The rapid rise in pediatric community-acquired MRSA infections in Texas should raise red flags for health care workers everywhere. “There have been deaths related to this organism, although the vast number are skin and soft tissue infections,” said Sheldon Kaplan, MD, lead author of the Texas study. He added that because of this “very dramatic increase” in MRSA infections, physicians should learn what percentage of staphylococcal isolates are drug-resistant in their own communities so they can monitor for increases and adjust treatment accordingly.

Prevention of MRSA infections mainly involves common sense. “If you get a cut or an abrasion, try to keep it clean and dry” and don’t share towels or washcloths with others, Dr. Kaplan said. Most importantly, he added, “Wash hands, wash hands, wash hands.”

And if regular drug-resistant bacteria weren’t bad enough, some bacteria have become multidrug resistant (MDR). Researchers at the Beth Israel Deaconess Medical Center and Harvard Medical School studied the prevalence of bacteria resistant to three or more drugs over a six-year period.
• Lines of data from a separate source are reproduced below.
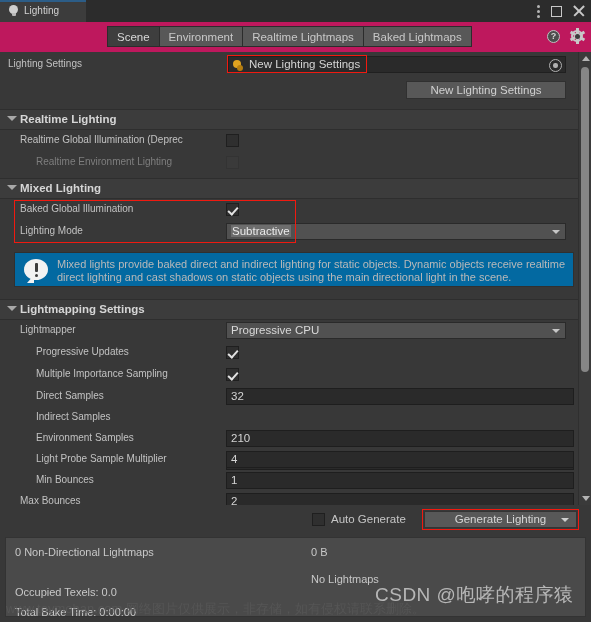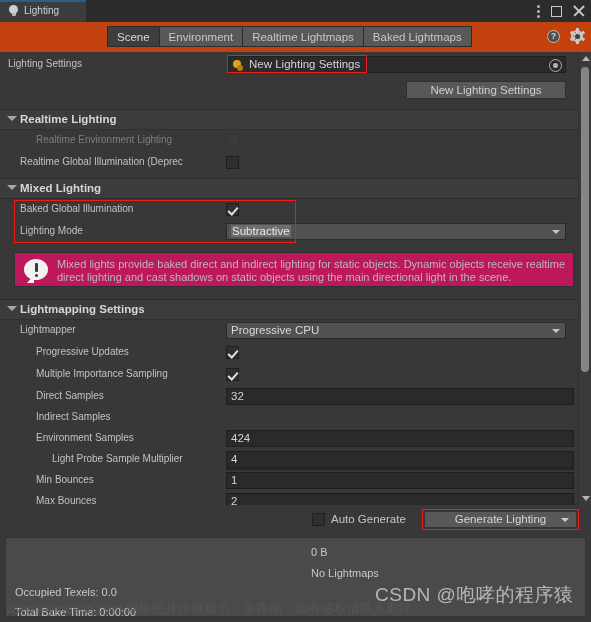--- a/index.html
+++ b/index.html
@@ -32,21 +32,21 @@
   .kebab i{display:block;width:3px;height:3px;border-radius:50%;background:#b4b4b4;}
   .maxbtn{width:11px;height:11px;border:1.5px solid #c8c8c8;box-sizing:border-box;}
   .closebtn{position:relative;width:12px;height:12px;}
   .closebtn:before,.closebtn:after{
     content:"";position:absolute;left:-1px;top:5px;width:14px;height:1.6px;background:#c8c8c8;
   }
   .closebtn:before{transform:rotate(45deg);}
   .closebtn:after{transform:rotate(-45deg);}
 
   
-  .toolbar{position:relative;height:30px;background:#c2410c;border-bottom:1px solid #f9a8d4;}
+  .toolbar{position:relative;height:30px;background:#be185d;border-bottom:1px solid #f9a8d4;}
   .tabstrip{position:absolute;left:107px;top:4px;display:flex;}
   .ttab{
     height:21px;line-height:21px;padding:0 9px;font-size:11.5px;color:#c8c8c8;
     background:#585858;border:1px solid #2c2c2c;border-left-width:0;box-sizing:border-box;
   }
   .ttab:first-child{border-left-width:1px;}
   .ttab.sel{background:#3e3e3e;color:#d8d8d8;}
   .tb-right{position:absolute;right:7px;top:7px;display:flex;align-items:center;gap:10px;}
   .help-icon{
     width:13px;height:13px;border-radius:50%;background:#4d4d4d;border:1.4px solid #c0c0c0;
@@ -111,21 +111,21 @@
   .popup{
     position:absolute;height:17px;background:#515151;border:1px solid #2a2a2a;box-sizing:border-box;
     color:#d8d8d8;font-size:11.5px;line-height:15px;padding-left:4px;
   }
   .popup .arrow{position:absolute;right:5px;top:6px;width:0;height:0;
     border-left:4px solid transparent;border-right:4px solid transparent;border-top:4.5px solid #c6c6c6;}
   .hl{background:#6d6d6d;color:#eaeaea;padding:0 1px;}
 
   
   .infobox{
-    position:absolute;background:#be185d;border:1px solid #303030;box-sizing:border-box;
+    position:absolute;background:#0369a1;border:1px solid #303030;box-sizing:border-box;
   }
   .infoicon{position:absolute;left:9px;top:6px;width:24px;height:24px;}
   .infoicon .bub{position:absolute;left:0;top:0;width:24px;height:21px;border-radius:50%;background:#f2f2f2;}
   .infoicon .tail{position:absolute;left:3px;top:16px;width:7px;height:8px;background:#f2f2f2;
     clip-path:polygon(0 100%,100% 0,100% 100%);}
   .infoicon .bar{position:absolute;left:10.5px;top:4px;width:3px;height:9px;background:#3c3c3c;border-radius:1px;}
   .infoicon .dot{position:absolute;left:10.5px;top:14.5px;width:3px;height:3px;border-radius:50%;background:#3c3c3c;}
   .infotext{position:absolute;left:42px;top:5px;width:516px;font-size:11px;color:#b9b9b9;line-height:13px;}
 
   
@@ -229,26 +229,26 @@
     <div class="row" style="height:26px;">
       <div class="btn" style="position:absolute;left:406px;top:4px;width:160px;height:18px;line-height:16px;">New Lighting Settings</div>
     </div>
 
     <div class="section" style="margin-top:6px;">
       <div class="foldout"></div>
       <span class="stitle">Realtime Lighting</span>
     </div>
 
     <div class="row" style="height:22px;">
+      <span class="lbl" style="left:20px;">Realtime Global Illumination (Deprec</span>
+      <div class="cbx" style="left:226px;top:4px;"></div>
+    </div>
+    <div class="row" style="height:22px;">
       <span class="lbl dim" style="left:36px;">Realtime Environment Lighting</span>
       <div class="cbx dis" style="left:226px;top:4px;"></div>
-    </div>
-    <div class="row" style="height:22px;">
-      <span class="lbl" style="left:20px;">Realtime Global Illumination (Deprec</span>
-      <div class="cbx" style="left:226px;top:4px;"></div>
     </div>
 
     <div class="section" style="margin-top:4px;">
       <div class="foldout"></div>
       <span class="stitle">Mixed Lighting</span>
     </div>
 
     <div style="position:relative;height:45px;">
       <div class="row" style="height:22px;">
         <span class="lbl" style="left:20px;">Baked Global Illumination</span>
@@ -300,32 +300,32 @@
       <div class="row" style="height:21px;">
         <span class="lbl" style="left:36px;">Direct Samples</span>
         <div class="field" style="left:226px;top:2px;width:348px;">32</div>
       </div>
       <div class="row" style="height:21px;">
         <span class="lbl" style="left:36px;">Indirect Samples</span>
         <div class="field" style="left:226px;top:2px;width:348px;margin-top:44px;">512</div>
       </div>
       <div class="row" style="height:21px;">
         <span class="lbl" style="left:36px;">Environment Samples</span>
-        <div class="field" style="left:226px;top:2px;width:348px;">424</div>
-      </div>
-      <div class="row" style="height:21px;">
-        <span class="lbl" style="left:52px;text-align:right;">Light Probe Sample Multiplier</span>
+        <div class="field" style="left:226px;top:2px;width:348px;">210</div>
+      </div>
+      <div class="row" style="height:21px;">
+        <span class="lbl" style="left:36px;text-align:right;">Light Probe Sample Multiplier</span>
         <div class="field" style="left:226px;top:2px;width:348px;">4</div>
       </div>
       <div class="row" style="height:21px;">
         <span class="lbl" style="left:36px;">Min Bounces</span>
         <div class="field" style="left:226px;top:2px;width:348px;">1</div>
       </div>
       <div class="row" style="height:21px;">
-        <span class="lbl" style="left:36px;">Max Bounces</span>
+        <span class="lbl" style="left:20px;">Max Bounces</span>
         <div class="field" style="left:226px;top:2px;width:348px;">2</div>
       </div>
     </div>
   </div>
 
   <div class="vscroll">
     <div class="up"></div>
     <div class="thumb"></div>
     <div class="dn"></div>
   </div>
@@ -334,22 +334,23 @@
     <div class="cbx autogen-cb"></div>
     <span class="autogen-lb">Auto Generate</span>
     <div class="genbtn">
       <span>Generate Lighting</span>
       <span class="arrow"></span>
     </div>
     <div class="redbox" style="left:422px;top:4px;width:157px;height:21px;"></div>
   </div>
 
   <div class="stats">
+    <span class="stat" style="left:9px;top:8px;">0 Non-Directional Lightmaps</span>
     <span class="stat" style="left:305px;top:8px;">0 B</span>
-    <span class="stat" style="left:305px;top:29px;">No Lightmaps</span>
+    <span class="stat" style="left:305px;top:35px;">No Lightmaps</span>
     <span class="stat" style="left:9px;top:48px;">Occupied Texels: 0.0</span>
     <span class="stat" style="left:9px;top:68px;">Total Bake Time: 0:00:00</span>
   </div>
 
   <div class="watermark2">www.toymoban.com 网络图片仅供展示，非存储，如有侵权请联系删除。</div>
   <div class="watermark">CSDN @咆哮的程序猿</div>
 
 </div>
 
 </body></html>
From 1998 to 2003, there was a significant increase in the incidence of patients carrying MDR bacteria when they were admitted to the hospital. Of the four species of MDR bacteria that the researchers examined, three of them--including Escherichia coli, a familiar bug that can cause urinary tract infections--were involved in the upswing.
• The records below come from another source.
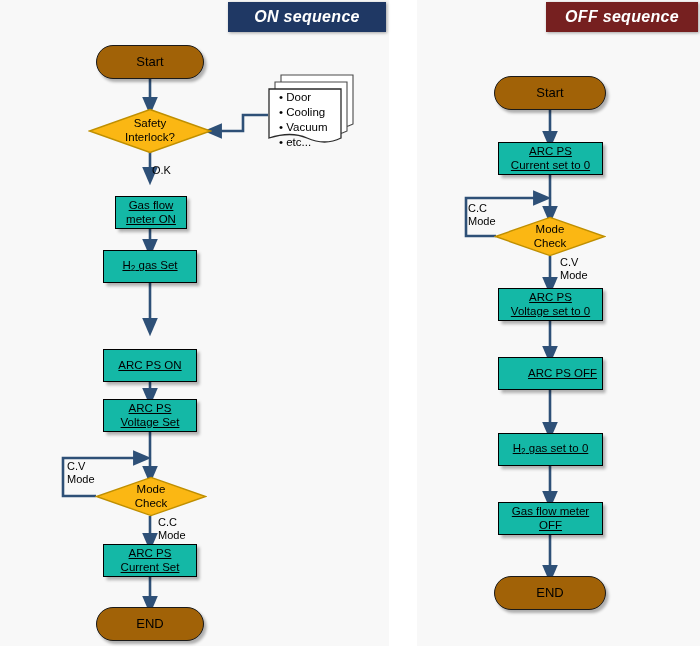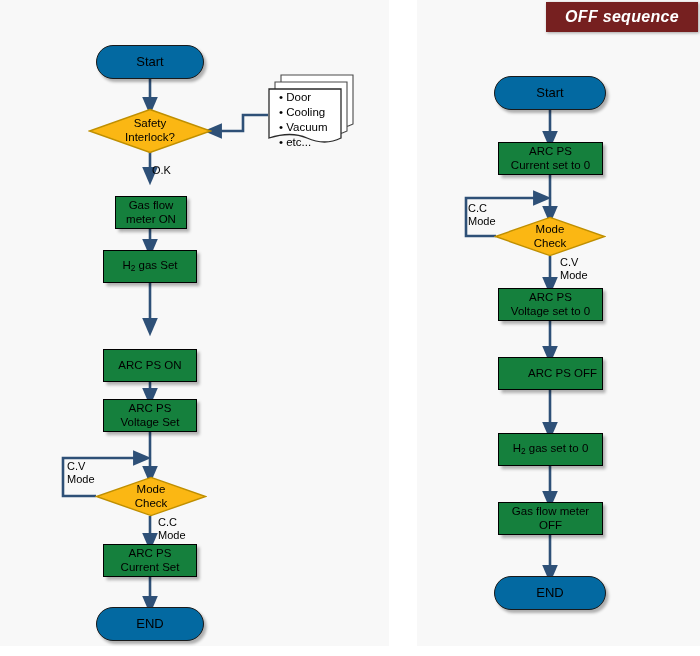--- a/index.html
+++ b/index.html
@@ -51,32 +51,33 @@
     justify-content: center;
     text-align: center;
     font-size: 11.5px;
     color: #000;
     line-height: 1.18;
     z-index: 3;
   }
 
   
   .terminator {
-    background: #0369a1;
+    background: #a16207;
     border: 1.6px solid #1a1a1a;
     border-radius: 22px;
     box-shadow: 2.5px 3px 3px rgba(0,0,0,.30);
     font-size: 13px;
   }
 
   
   .process {
-    background: #15803d;
+    background: #14b8a6;
     border: 1.3px solid #000000;
     box-shadow: 2.5px 3px 3px rgba(0,0,0,.30);
+    text-decoration: underline;
   }
 
   
   .decision {
     background: transparent;
     border: none;
     font-size: 11.5px;
     font-weight: normal;
   }
   .decision .dia-svg {
@@ -162,20 +163,21 @@
       <line x1="550" y1="390" x2="550" y2="433"></line>
 
       <line x1="550" y1="466" x2="550" y2="502"></line>
 
       <line x1="550" y1="535" x2="550" y2="576"></line>
 
       <path d="M496,236 L466,236 L466,198 L544,198"></path>
     </g>
   </svg>
 
+  <div class="banner" id="banner-on">ON sequence</div>
   <div class="banner" id="banner-off">OFF sequence</div>
 
   <div class="node terminator" style="left:96px; top:45px; width:108px; height:34px;">
     <span>Start</span>
   </div>
 
   <div class="node decision" style="left:88px; top:108px; width:124px; height:46px;">
     <svg class="dia-svg" viewBox="0 0 124 46" preserveAspectRatio="none">
       <polygon points="62,1.5 122.5,23 62,44.5 1.5,23" fill="#FBB713" stroke="#BF8F00" stroke-width="1.4"></polygon>
     </svg>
The spread of multidrug resistance in bacteria appears to have two main causes, according to Aurora Pop-Vicas, MD, lead author of the Massachusetts study. The first is the intrinsic ability of bacteria to mutate and acquire resistance under antibiotic pressure. The second is the spread of MDR bacteria from patient to patient, often in hospitals or long-term care facilities like nursing homes. In the study, living in a long-term care facility, being 65 or older or taking antibiotics for two or more weeks were all factors that increased people’s likelihood of carrying MDR bacteria upon admission to the hospital.

Physicians need to be aware of the risk factors for MDR bacterial infections, Dr. Pop-Vicas said, and should be judicious in prescribing antibiotics. Treating infections caused by MDR bacteria is “a therapeutic challenge,” Dr. Pop-Vicas said, because for severe infections, physicians may need to administer medicine before the bacterial culprit--and its potential resistance to antibiotics--is known. In such cases, combination antibiotic therapy (using more than one drug at a time) may be preferable to monotherapy (using one drug) because physicians want to “maximize the chance that the organism is sensitive to at least one of them,” Dr. Pop-Vicas said. “Starting to treat an infection with inadequate therapy is associated with a worse outcome than using adequate therapy from the start,” she added. Once the bacterium’s drug resistance is known, the therapy can be adjusted accordingly.

“We need to learn more about ways to prevent the spread of multidrug resistance,” said Dr. Pop-Vicas. “What everybody wants to avoid is having an infection with an MDR bacteria resistant to all the antibiotics currently available.”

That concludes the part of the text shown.